Apache Beam Streaming Write/Read BigQuery

120 views Asked by At

I'm running a streaming pipeline where I'm trying to write in BigQuery and then reading from it. Is there a way to be sure that what I've just written is there, before reading? I'm using python:

write_result_bigquery = (
            read_pubsub
            | f'Deserialize {TABLE_NAME.capitalize()} JSON' >> beam.Map(json.loads)
            | 'Add Timestamp Field' >>  beam.ParDo(AddTimestamp())
            | 'Log writing' >> beam.ParDo(LogResult())
            | 'Write to BigQuery' >> beam.io.WriteToBigQuery(
                f'{PROJECT_ID}:{DATASET}.{TABLE_NAME}',
                schema = table_schema,
                custom_gcs_temp_location = f'gs://{GCS_BUCKET}/tmpWrite/tmp',
                write_disposition = beam.io.BigQueryDisposition.WRITE_APPEND,
                create_disposition = beam.io.BigQueryDisposition.CREATE_IF_NEEDED,
                insert_retry_strategy = RetryStrategy.RETRY_ON_TRANSIENT_ERROR
                )
        )
_ = write_result_bigquery

#2. READ DATA > LAST PROCESSED TIMESTAMP
read_bigquery_timestamp  = (
            read_pubsub
            | 'Get data' >> beam.Map(read_timestamp_file, GCS_BUCKET, source, timestamp_key_cons_mobile)
            | 'Get timestamp' >> beam.Map(get_timestamp, key = timestamp_key_cons_mobile)
            | 'Create query input' >> beam.Map(generate_query_timestamp, query_ts, PROJECT_ID, DATASET, [TABLE_NAME], [id_col])
            | 'Read BigQuery by timestamp' >> beam.ParDo(ReadFromBigQueryRetryDoFn(), schema = schema_output)

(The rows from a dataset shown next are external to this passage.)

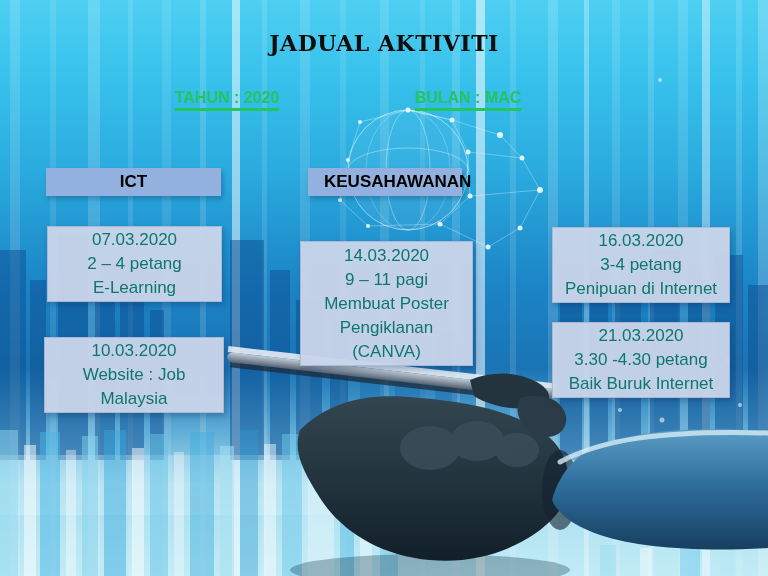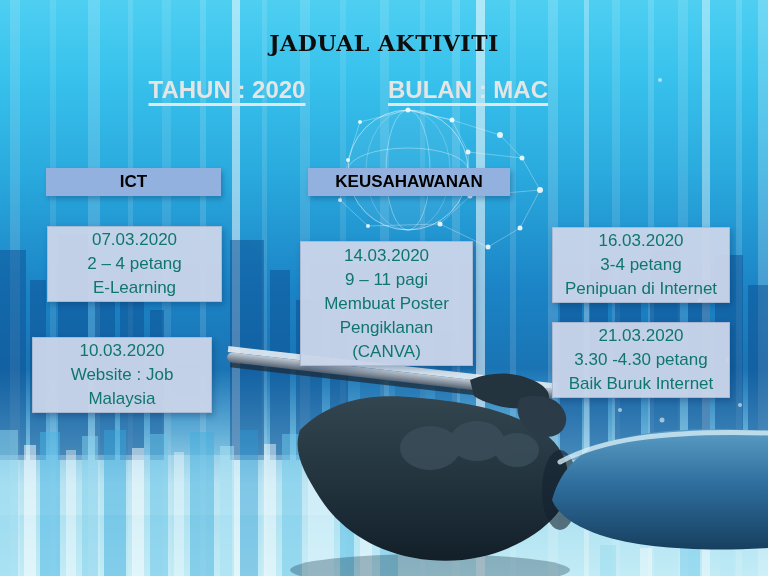--- a/index.html
+++ b/index.html
@@ -20,8 +20,8 @@
     color:#0d0d0d;
   }
   .period-label{
-    position:absolute;top:76px;transform:translateX(-50%);
-    font-weight:bold;font-size:24px;color:#e5e5e5;
+    position:absolute;top:89px;transform:translateX(-50%);
+    font-weight:bold;font-size:16px;color:#22c55e;
     text-decoration:underline;
     text-decoration-thickness:2.5px;
     text-underline-offset:5px;

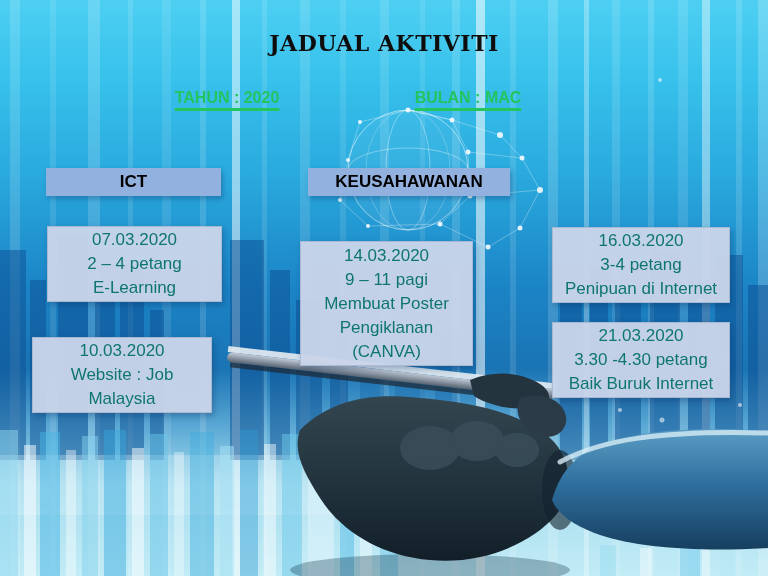--- a/index.html
+++ b/index.html
@@ -37,7 +37,7 @@
     font-weight:bold;font-size:17px;color:#000000;
   }
   .col-header.c1{left:46px;width:175px;}
-  .col-header.c2{left:308px;width:202px;}
+  .col-header.c2{left:308px;width:138px;padding-left:16px;}
   .col-header.c3{left:556px;width:181px;}
   .event-box{
     position:absolute;

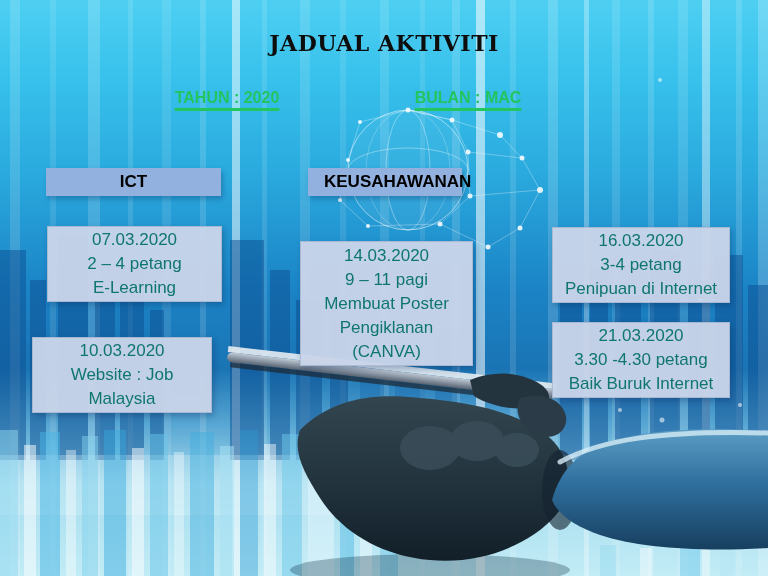--- a/index.html
+++ b/index.html
@@ -51,7 +51,7 @@
     padding:1px 2px;
   }
   .e1a{left:47px;top:226px;width:175px;min-height:74px;}
-  .e1b{left:32px;top:337px;width:180px;min-height:74px;}
+  .e1b{left:44px;top:337px;width:180px;min-height:74px;}
   .e2 {left:300px;top:225px;width:173px;min-height:123px;padding-top:2px;margin-top:16px;}
   .e3a{left:552px;top:227px;width:178px;min-height:73px;}
   .e3b{left:552px;top:322px;width:178px;min-height:73px;}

For now I implemented a custom method that throws an exception when the query gives empty results, but it's not efficient and I'm getting other issues. It just forces Dataflow streaming to retry until he finds something.

any ideas?

1

There are 1 answers

2
Joe Moore On

For a streaming pipeline, the default API that Apache Beam uses in it's I/O built-in is the legacy streaming API which withholds access to newly written data for up to 2 minutes.

In order to be able to query data more immediately the new Storage Write API should be used instead as follows:

| "Write to BigQuery"
    >> beam.io.WriteToBigQuery(
        f"{PROJECT_ID}:{DATASET}.{TABLE_NAME}",
        schema=table_schema,
        custom_gcs_temp_location=f"gs://{GCS_BUCKET}/tmpWrite/tmp",
        write_disposition=beam.io.BigQueryDisposition.WRITE_APPEND,
        create_disposition=beam.io.BigQueryDisposition.CREATE_IF_NEEDED,
        insert_retry_strategy=RetryStrategy.RETRY_ON_TRANSIENT_ERROR,
        method=beam.io.WriteToBigQuery.Method.STORAGE_WRITE_API
    )

What the Storage Write API does is buffers the newly written rows and iteratively commits them in batches to the table. This allows you to near immediately access new data from the buffer. This is the recommended way of writing to BigQuery from DataFlow and should work for you.